Tomemos como exemplo a solução justa para o conflito palestino e a disputa sobre a terra - dividir. Esta é uma solução que ignora completamente a questão da verdade sobre a propriedade da terra, porque a justiça só pode ser possível quando se abandona a avaliação das evidências e provas e contas de sangue e a decisão entre as narrativas e entre as crenças dos dois lados. E até que ambos os lados abandonem sua reivindicação sobre a verdade - não haverá justiça. Assim, por exemplo, o legislador também determinou no divórcio - uma vez que a propriedade está na posse de ambas as partes, abandonamos o cálculo detalhado de quem ganhou e quem gastou e quem traiu e quem lavou a louça - e simplesmente dividimos meio a meio.
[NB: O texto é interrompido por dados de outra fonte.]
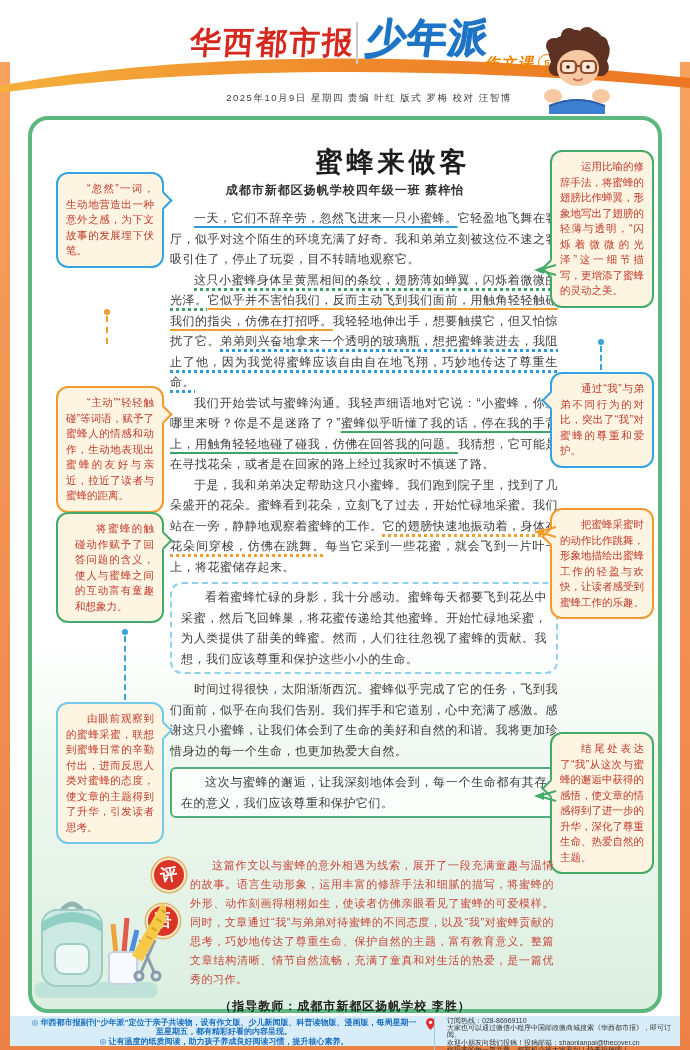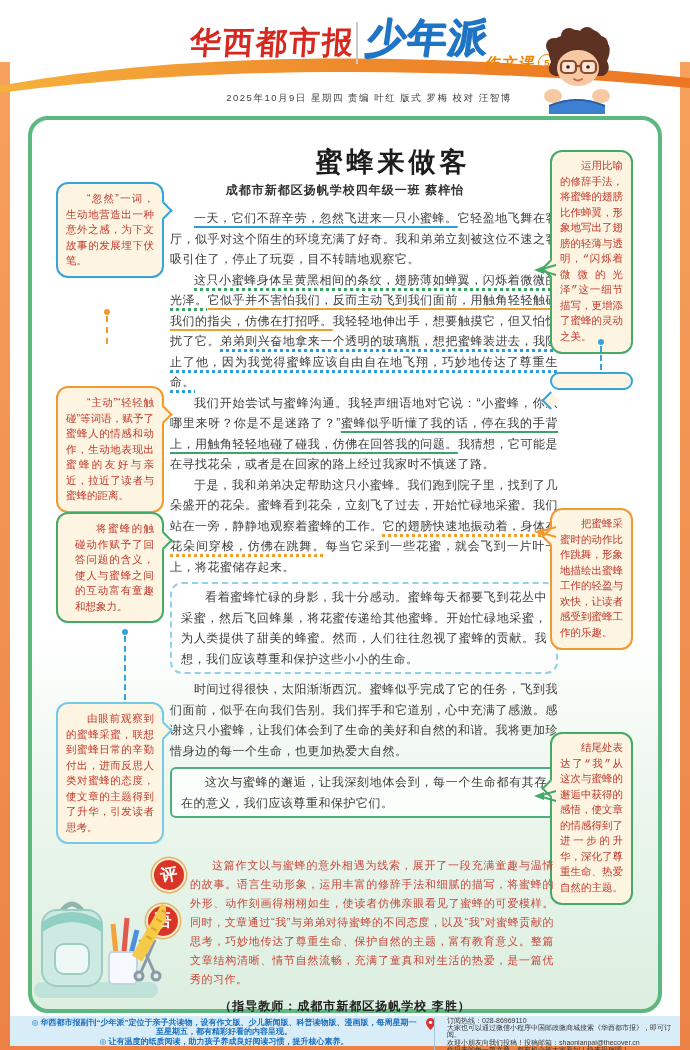"运用比喻的修辞手法，将蜜蜂的翅膀比作蝉翼，形象地写出了翅膀的轻薄与透明，“闪烁着" .bub-r { font-family: Liberation Mono, monospace -> none; width: 83px -> 104px }
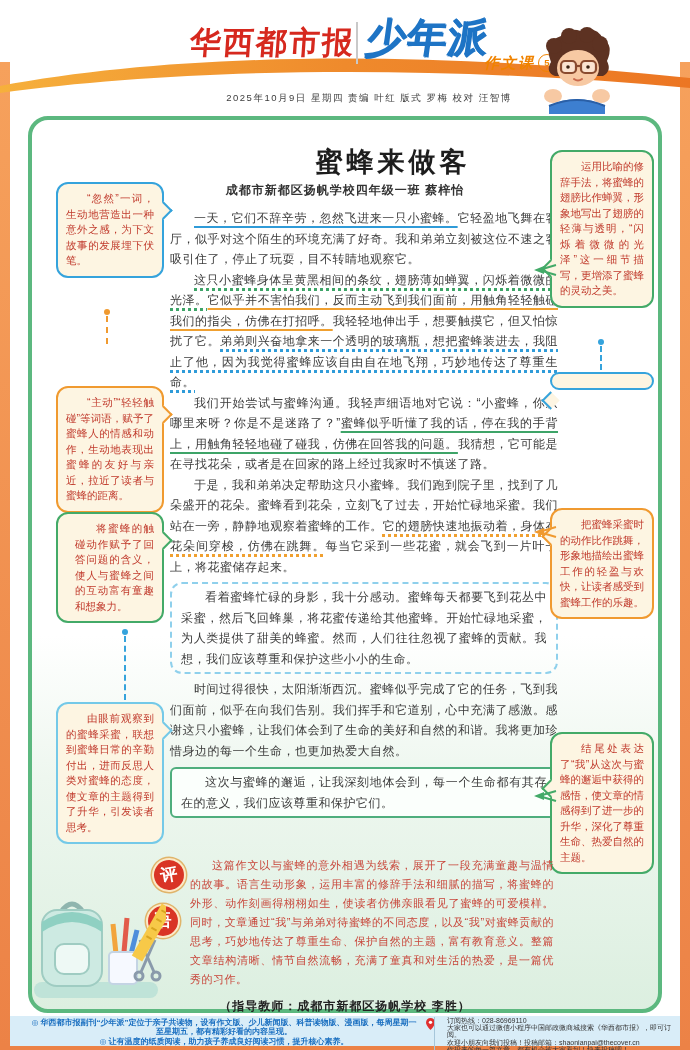"“忽然”一词，生动地营造出一种意外之感，为下文故事的发展埋下伏笔。" div.bubble { top: 62px -> 52px }
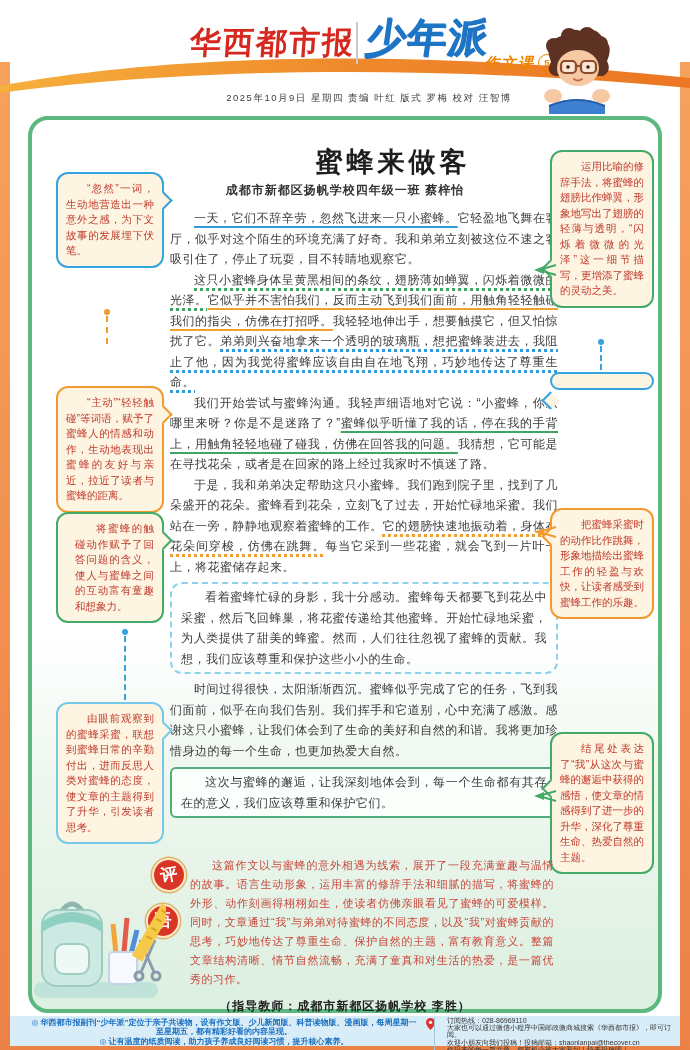"通过“我”与弟弟不同行为的对比，突出了“我”对蜜蜂的尊重和爱护。" p { html: none -> <p>通过“我”与弟弟不同行为的对比，突出了“我”对蜜蜂的尊重和爱护。</p> }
Assim evitamos disputas e aumentamos a paz mesmo que necessariamente se desvie da verdade.
O procedimento da justiça sabe que a regulamentação social é mais importante do que qualquer caso específico onde não chegamos à verdade. Portanto, se Zadorov foi condenado de acordo com as regras de justiça em nossa sociedade, então esta é a justiça possível, porque a verdade provavelmente nunca saberemos. Todo procedimento legal deve por natureza ser arbitrário em certa medida e, portanto, necessariamente causará desvio da verdade em casos específicos - criminosos serão libertados e raramente inocentes serão presos, e nunca saberemos disso porque não temos a chave para a verdade, apenas um procedimento de justiça.
A justiça é o que distingue entre linchamento - onde a verdade se traduz diretamente em punição sem procedimento - e julgamento. #MeToo é um movimento de evidências e verdade. É baseado em dizer uma verdade que foi silenciada, mas não na justiça - porque o procedimento não existe. A justiça, por outro lado, baseia-se no fato de que nunca podemos realmente conhecer a verdade, e o que "realmente aconteceu" entre duas pessoas, e mais ainda - que é possível que eles próprios não conheçam a verdade, e cada um deles verdadeiramente se lembra de uma verdade diferente.
A pesquisa sobre a memória humana continua
refutando qualquer pretensão sua à verdade. Com o que ficamos? Com procedimentos de justiça. Apenas a Inquisição sempre chega à verdade.
A escandalosa legitimação da invasão de um telefone por um indivíduo privado é um desvio excepcional dos procedimentos de justiça apropriados para uma sociedade livre. Não gostaríamos de viver em uma sociedade onde qualquer pessoa pode invadir nosso telefone ou computador e se encontrar lá uma conduta que levante suspeita de criminalidade, isso seria legitimado retroativamente pela polícia e uma investigação seria aberta contra nós. Também não é aconselhável vivermos em uma sociedade onde figuras públicas podem ser chantageadas com evidências obtidas por procedimento criminal - mesmo que sejam verdadeiras. Com base em todas as evidências conhecidas por nós, a verdade é que Efi Nave é um criminoso, e não do tipo simpático. Mas a justiça é um princípio muito mais elevado que a verdade - e Efi Nave é inocente do ponto de vista da justiça.